E 1 a) k = F/x = (mg)/x = (1 kg * 9.8 m/s/s)/0.2 = 49 N/m
b) f = (1/2pi)sqrt(k/m) = 1.1 Hz
E 2 see Figure 1
E 4 equation 2.8 => f = 49 Hz
Chapter 3
RQ 1 v(light)/v(sound) = 300,000,000 (m/s)/(300 m/s) = 1 million times
faster
RQ 3 factor 1/2
RQ 4 fixed end: reflected pulse is inverted
free end: reflected pulse
is same phase as incident
RQ 5 size must be the same, shape must be mirror image
RQ 12 sound is bent up (see Fig. 3.18 c)
RQ 13 Dr. Huygens explains this very nicely
RQ 14 see RQ 1
RQ 15 Dr. Huygens explains thic very nicely, too
Q 4 yes, you could (and it would be a nice project, too !)
E2 eq. 3.7: f/fs = v/(v-vs) - v/(v+vs) = 343/342 - 343/344 =
0.6 % - they are out of tune by one tenth of a semitone.
E3 difference of temp. is say 38 C - 20 C = 18 C, then (eq. 3.5) dv
= 0.6 m/s * 18 = 10.8 m/s
then from eq. 3.1 df/f = dv/v = 10.8/343 =
3 % = half of a semitone!
E4 f = v(sound)/lambda => a) f = (343 m/s)/(15 in*.0254 m/in) = 900
Hz
b) f = (343)/(3*.0254) = 4.5 kHz
E5 eq. 3.3 => v = sqrt(56/0.00083) = 260 m/s
E6 lambda = v/f = (343/50 - 343/15,000) = 7m - 2 cm
E7 time = distance/speed = .63 m/260 m/s = 2.4 ms
Chapter 4
RQ 4 all are sharp peaks in the frequency spectrum.
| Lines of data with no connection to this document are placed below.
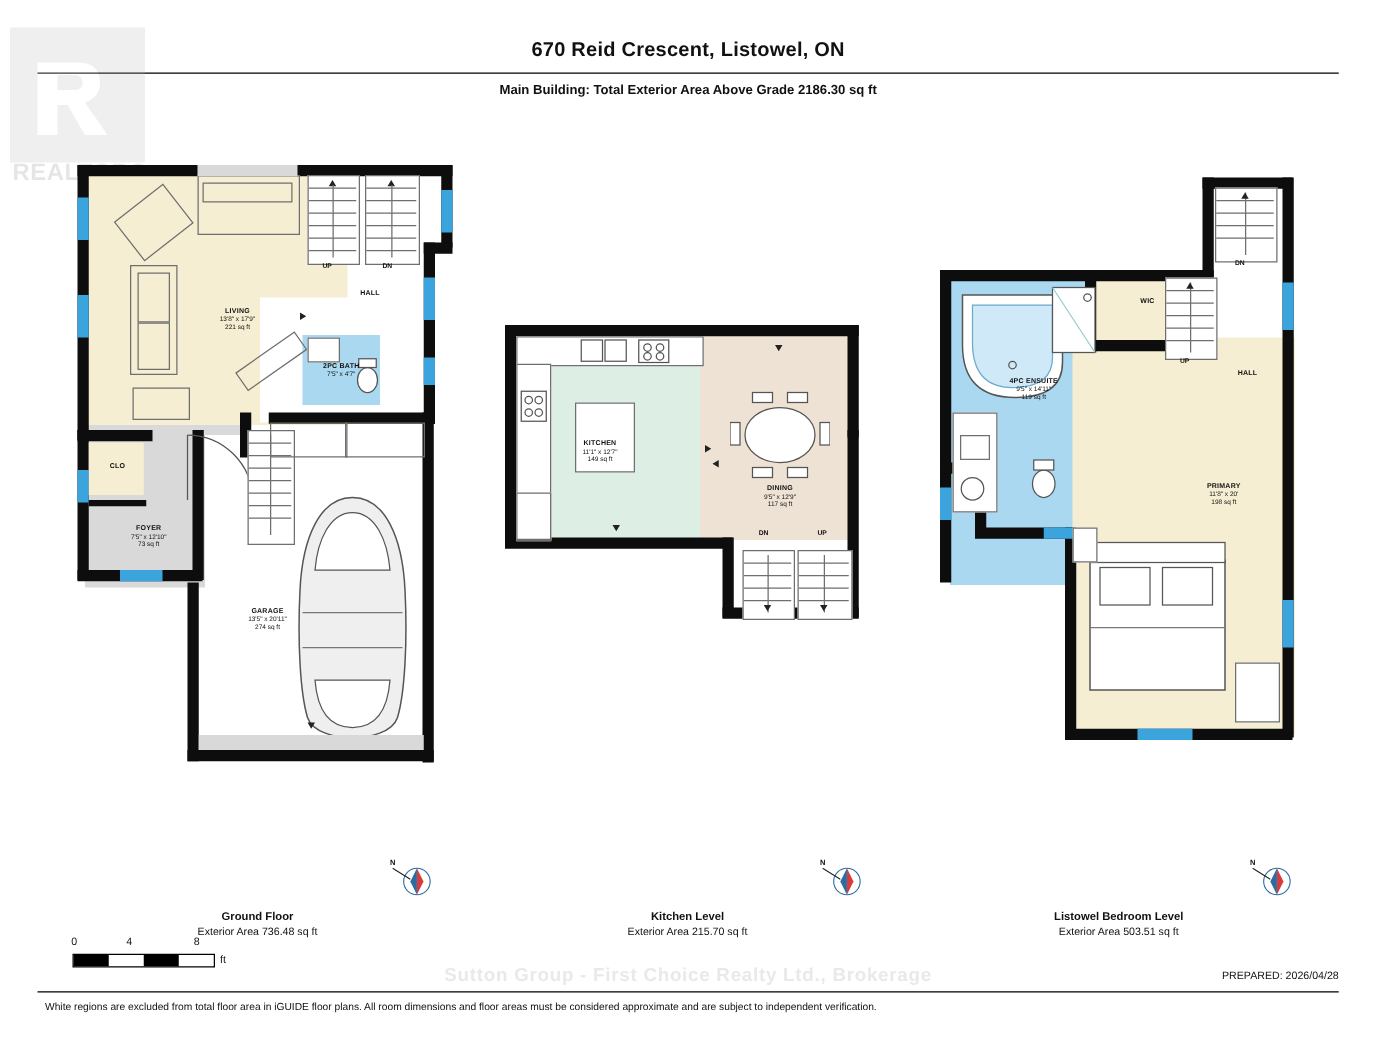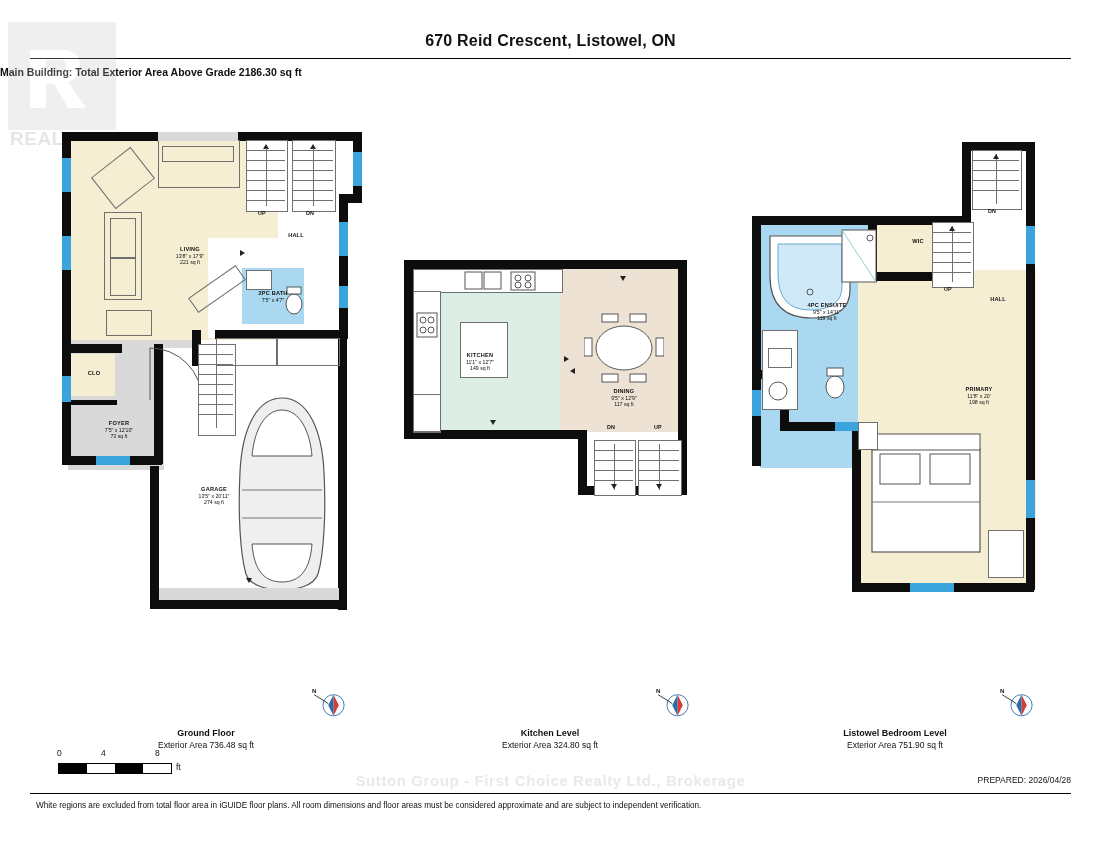"Main Building: Total Exterior Area" .subtitle { text-align: none -> center }
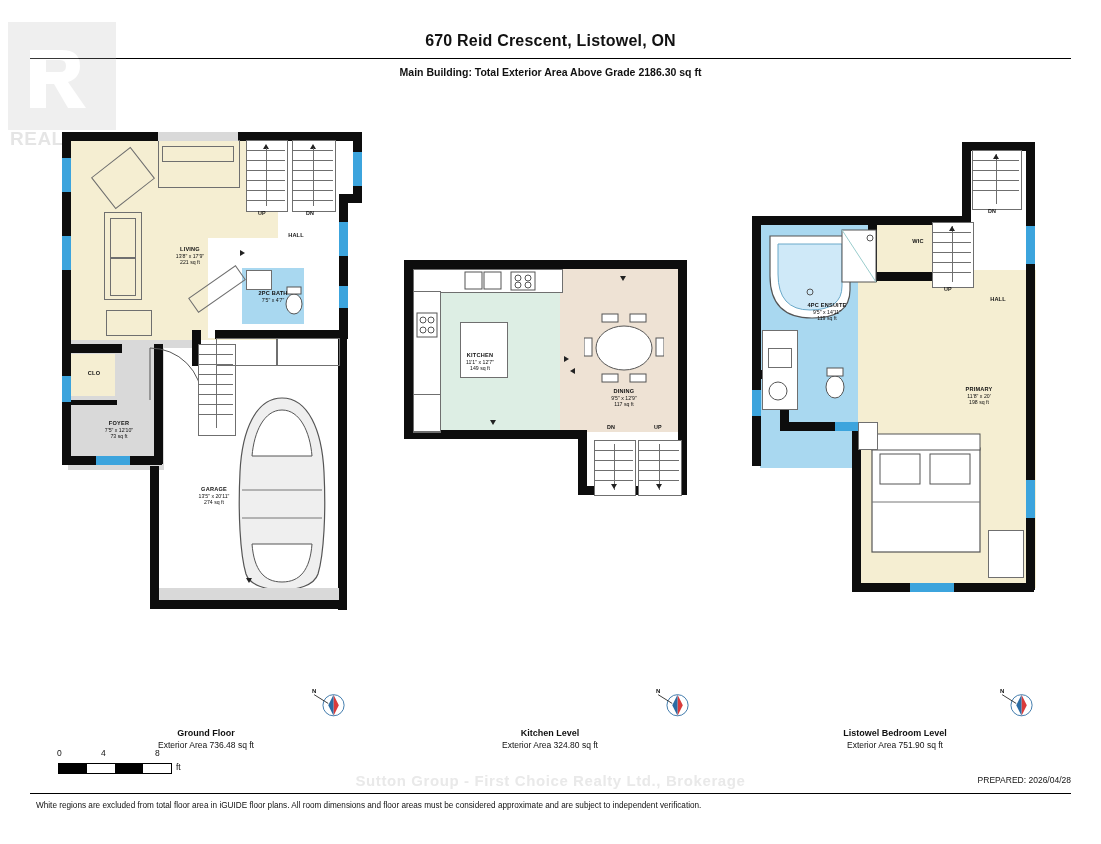"Exterior Area 324.80 sq ft" div.s { text: 324.80 -> 215.70 }
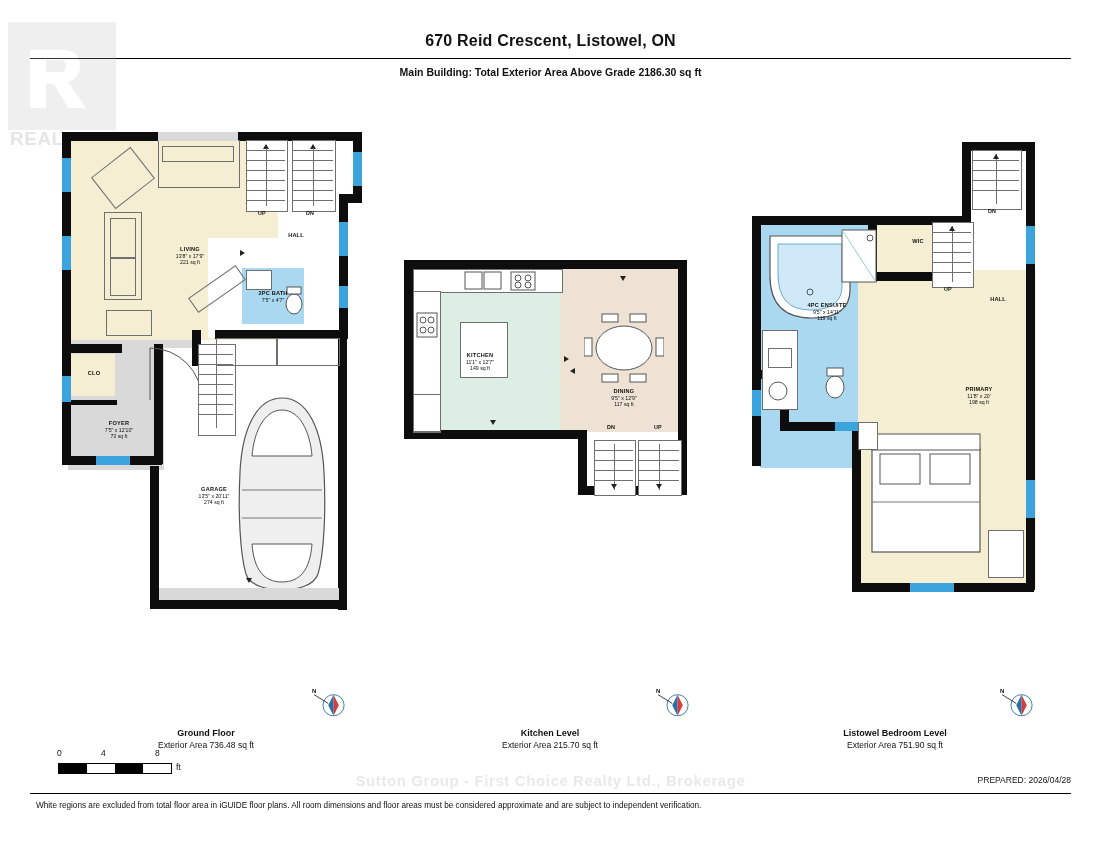"Exterior Area 751.90 sq ft" div.s { text: 751.90 -> 503.51 }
If frequencies
of partials are integer multiples of the lowest ("fundamental") frequency,
then they are called harmonics. First overtone is the second partial etc.
RQ 8 eq. 2.8 => sound hole (parameter a) must be smaller
Q 4 end correction of dL = 0.61r will affect all harmonics proportionately.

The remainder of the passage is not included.